Would you reproduce each of the records below precisely, with the pictures left out?

[Start of section]

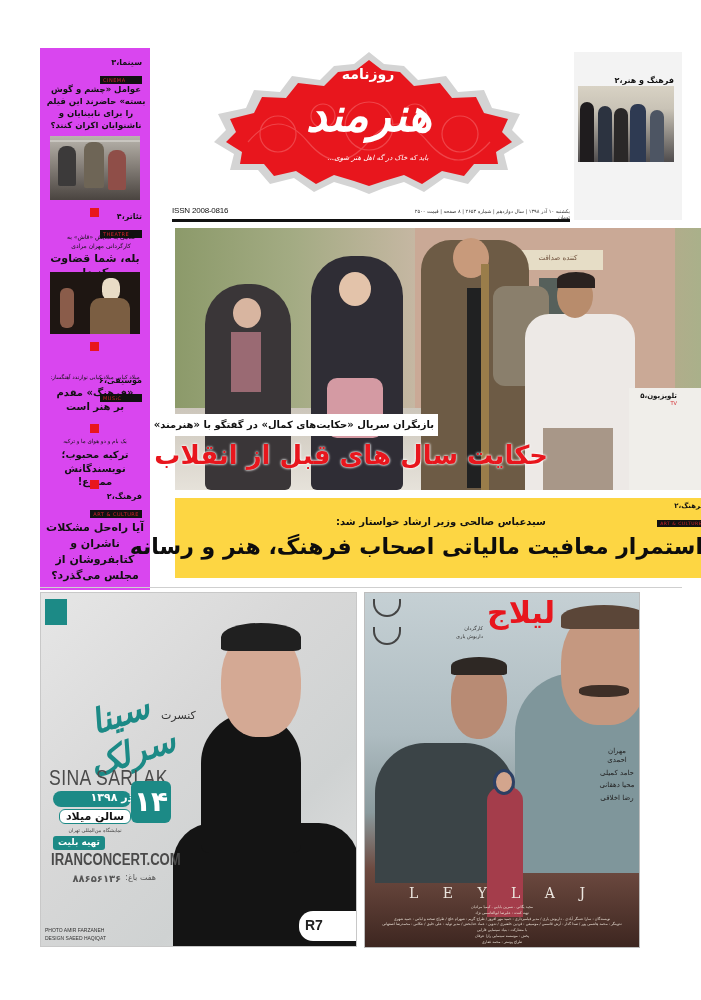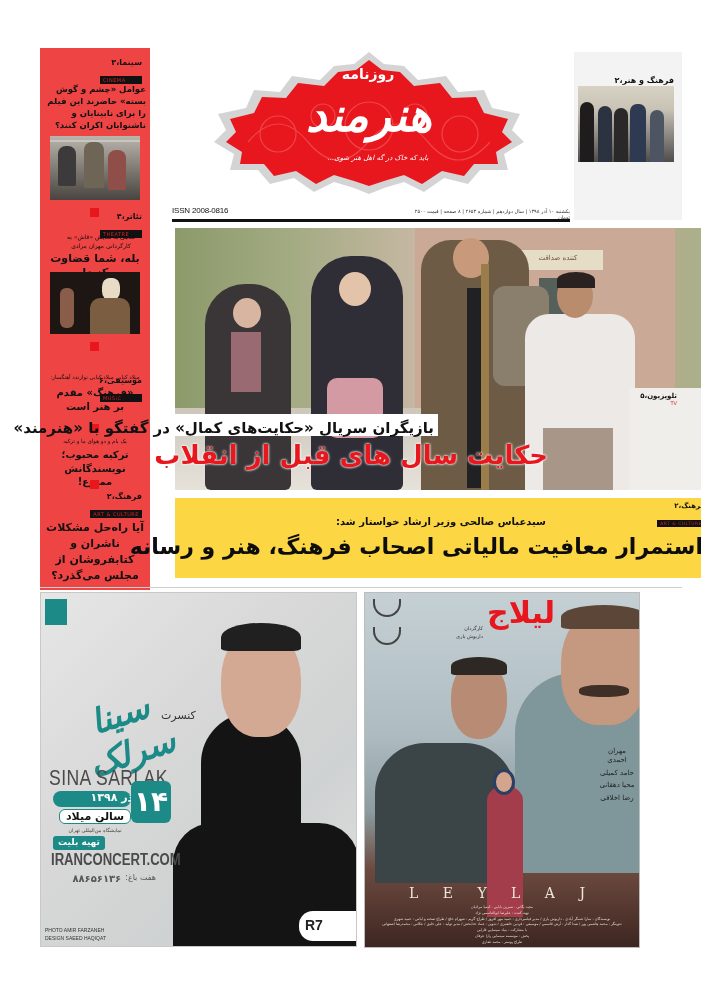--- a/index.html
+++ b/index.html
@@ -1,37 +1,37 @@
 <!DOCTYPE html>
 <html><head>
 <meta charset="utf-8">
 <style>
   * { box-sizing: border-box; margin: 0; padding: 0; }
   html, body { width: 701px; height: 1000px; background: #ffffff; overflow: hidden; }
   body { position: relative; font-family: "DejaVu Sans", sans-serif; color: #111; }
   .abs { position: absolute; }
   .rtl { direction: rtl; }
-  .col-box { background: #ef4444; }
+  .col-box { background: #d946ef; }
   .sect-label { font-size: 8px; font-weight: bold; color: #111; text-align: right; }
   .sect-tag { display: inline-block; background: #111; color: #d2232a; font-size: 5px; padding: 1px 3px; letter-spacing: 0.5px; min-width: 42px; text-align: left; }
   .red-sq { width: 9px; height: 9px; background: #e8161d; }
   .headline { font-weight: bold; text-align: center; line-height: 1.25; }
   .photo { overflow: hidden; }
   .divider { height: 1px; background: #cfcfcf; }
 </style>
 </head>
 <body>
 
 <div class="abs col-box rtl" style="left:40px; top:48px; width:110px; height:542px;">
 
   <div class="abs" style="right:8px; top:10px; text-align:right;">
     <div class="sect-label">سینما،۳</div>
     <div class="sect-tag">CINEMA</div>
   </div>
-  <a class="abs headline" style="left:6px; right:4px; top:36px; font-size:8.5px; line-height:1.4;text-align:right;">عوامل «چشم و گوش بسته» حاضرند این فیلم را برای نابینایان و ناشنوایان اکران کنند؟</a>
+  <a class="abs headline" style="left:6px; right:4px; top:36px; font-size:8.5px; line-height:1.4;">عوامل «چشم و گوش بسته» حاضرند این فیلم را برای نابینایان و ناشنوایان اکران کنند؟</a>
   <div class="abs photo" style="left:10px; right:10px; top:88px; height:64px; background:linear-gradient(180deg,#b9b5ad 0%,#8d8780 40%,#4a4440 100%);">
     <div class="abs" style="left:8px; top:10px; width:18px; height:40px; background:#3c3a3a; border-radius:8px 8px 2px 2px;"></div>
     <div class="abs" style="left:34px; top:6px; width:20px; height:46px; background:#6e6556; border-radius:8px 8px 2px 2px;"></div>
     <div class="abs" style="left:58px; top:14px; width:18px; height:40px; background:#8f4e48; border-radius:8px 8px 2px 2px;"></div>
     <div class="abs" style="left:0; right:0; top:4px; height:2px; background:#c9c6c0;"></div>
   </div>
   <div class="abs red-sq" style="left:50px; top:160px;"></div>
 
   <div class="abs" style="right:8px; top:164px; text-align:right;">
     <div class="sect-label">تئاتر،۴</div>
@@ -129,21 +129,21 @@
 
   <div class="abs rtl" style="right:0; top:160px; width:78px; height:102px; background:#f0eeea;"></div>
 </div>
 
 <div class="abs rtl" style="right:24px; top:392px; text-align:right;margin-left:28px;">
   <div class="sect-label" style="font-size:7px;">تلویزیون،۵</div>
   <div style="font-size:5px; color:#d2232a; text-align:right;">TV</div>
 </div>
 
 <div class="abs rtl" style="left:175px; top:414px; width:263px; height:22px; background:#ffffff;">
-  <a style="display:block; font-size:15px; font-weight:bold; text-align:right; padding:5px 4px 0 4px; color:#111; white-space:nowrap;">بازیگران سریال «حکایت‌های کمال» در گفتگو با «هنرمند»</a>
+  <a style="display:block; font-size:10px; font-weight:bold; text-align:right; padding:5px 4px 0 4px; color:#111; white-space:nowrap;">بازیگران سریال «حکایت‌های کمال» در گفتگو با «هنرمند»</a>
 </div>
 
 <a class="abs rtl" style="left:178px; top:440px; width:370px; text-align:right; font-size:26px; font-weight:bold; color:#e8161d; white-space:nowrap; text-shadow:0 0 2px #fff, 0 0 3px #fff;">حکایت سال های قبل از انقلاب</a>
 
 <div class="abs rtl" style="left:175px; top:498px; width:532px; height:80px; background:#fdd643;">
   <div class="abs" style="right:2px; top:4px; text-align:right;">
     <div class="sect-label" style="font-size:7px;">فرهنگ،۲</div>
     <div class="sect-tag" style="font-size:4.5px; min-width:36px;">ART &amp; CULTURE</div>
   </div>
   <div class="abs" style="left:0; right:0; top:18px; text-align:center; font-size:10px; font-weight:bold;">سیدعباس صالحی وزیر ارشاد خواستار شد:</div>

[End of section]

## RESPONSE FOR THIS EXERCISE
--- a/index.html
+++ b/index.html
@@ -1,37 +1,37 @@
 <!DOCTYPE html>
 <html><head>
 <meta charset="utf-8">
 <style>
   * { box-sizing: border-box; margin: 0; padding: 0; }
   html, body { width: 701px; height: 1000px; background: #ffffff; overflow: hidden; }
   body { position: relative; font-family: "DejaVu Sans", sans-serif; color: #111; }
   .abs { position: absolute; }
   .rtl { direction: rtl; }
-  .col-box { background: #ef4444; }
+  .col-box { background: #d946ef; }
   .sect-label { font-size: 8px; font-weight: bold; color: #111; text-align: right; }
   .sect-tag { display: inline-block; background: #111; color: #d2232a; font-size: 5px; padding: 1px 3px; letter-spacing: 0.5px; min-width: 42px; text-align: left; }
   .red-sq { width: 9px; height: 9px; background: #e8161d; }
   .headline { font-weight: bold; text-align: center; line-height: 1.25; }
   .photo { overflow: hidden; }
   .divider { height: 1px; background: #cfcfcf; }
 </style>
 </head>
 <body>
 
 <div class="abs col-box rtl" style="left:40px; top:48px; width:110px; height:542px;">
 
   <div class="abs" style="right:8px; top:10px; text-align:right;">
     <div class="sect-label">سینما،۳</div>
     <div class="sect-tag">CINEMA</div>
   </div>
-  <a class="abs headline" style="left:6px; right:4px; top:36px; font-size:8.5px; line-height:1.4;text-align:right;">عوامل «چشم و گوش بسته» حاضرند این فیلم را برای نابینایان و ناشنوایان اکران کنند؟</a>
+  <a class="abs headline" style="left:6px; right:4px; top:36px; font-size:8.5px; line-height:1.4;">عوامل «چشم و گوش بسته» حاضرند این فیلم را برای نابینایان و ناشنوایان اکران کنند؟</a>
   <div class="abs photo" style="left:10px; right:10px; top:88px; height:64px; background:linear-gradient(180deg,#b9b5ad 0%,#8d8780 40%,#4a4440 100%);">
     <div class="abs" style="left:8px; top:10px; width:18px; height:40px; background:#3c3a3a; border-radius:8px 8px 2px 2px;"></div>
     <div class="abs" style="left:34px; top:6px; width:20px; height:46px; background:#6e6556; border-radius:8px 8px 2px 2px;"></div>
     <div class="abs" style="left:58px; top:14px; width:18px; height:40px; background:#8f4e48; border-radius:8px 8px 2px 2px;"></div>
     <div class="abs" style="left:0; right:0; top:4px; height:2px; background:#c9c6c0;"></div>
   </div>
   <div class="abs red-sq" style="left:50px; top:160px;"></div>
 
   <div class="abs" style="right:8px; top:164px; text-align:right;">
     <div class="sect-label">تئاتر،۴</div>
@@ -129,21 +129,21 @@
 
   <div class="abs rtl" style="right:0; top:160px; width:78px; height:102px; background:#f0eeea;"></div>
 </div>
 
 <div class="abs rtl" style="right:24px; top:392px; text-align:right;margin-left:28px;">
   <div class="sect-label" style="font-size:7px;">تلویزیون،۵</div>
   <div style="font-size:5px; color:#d2232a; text-align:right;">TV</div>
 </div>
 
 <div class="abs rtl" style="left:175px; top:414px; width:263px; height:22px; background:#ffffff;">
-  <a style="display:block; font-size:15px; font-weight:bold; text-align:right; padding:5px 4px 0 4px; color:#111; white-space:nowrap;">بازیگران سریال «حکایت‌های کمال» در گفتگو با «هنرمند»</a>
+  <a style="display:block; font-size:10px; font-weight:bold; text-align:right; padding:5px 4px 0 4px; color:#111; white-space:nowrap;">بازیگران سریال «حکایت‌های کمال» در گفتگو با «هنرمند»</a>
 </div>
 
 <a class="abs rtl" style="left:178px; top:440px; width:370px; text-align:right; font-size:26px; font-weight:bold; color:#e8161d; white-space:nowrap; text-shadow:0 0 2px #fff, 0 0 3px #fff;">حکایت سال های قبل از انقلاب</a>
 
 <div class="abs rtl" style="left:175px; top:498px; width:532px; height:80px; background:#fdd643;">
   <div class="abs" style="right:2px; top:4px; text-align:right;">
     <div class="sect-label" style="font-size:7px;">فرهنگ،۲</div>
     <div class="sect-tag" style="font-size:4.5px; min-width:36px;">ART &amp; CULTURE</div>
   </div>
   <div class="abs" style="left:0; right:0; top:18px; text-align:center; font-size:10px; font-weight:bold;">سیدعباس صالحی وزیر ارشاد خواستار شد:</div>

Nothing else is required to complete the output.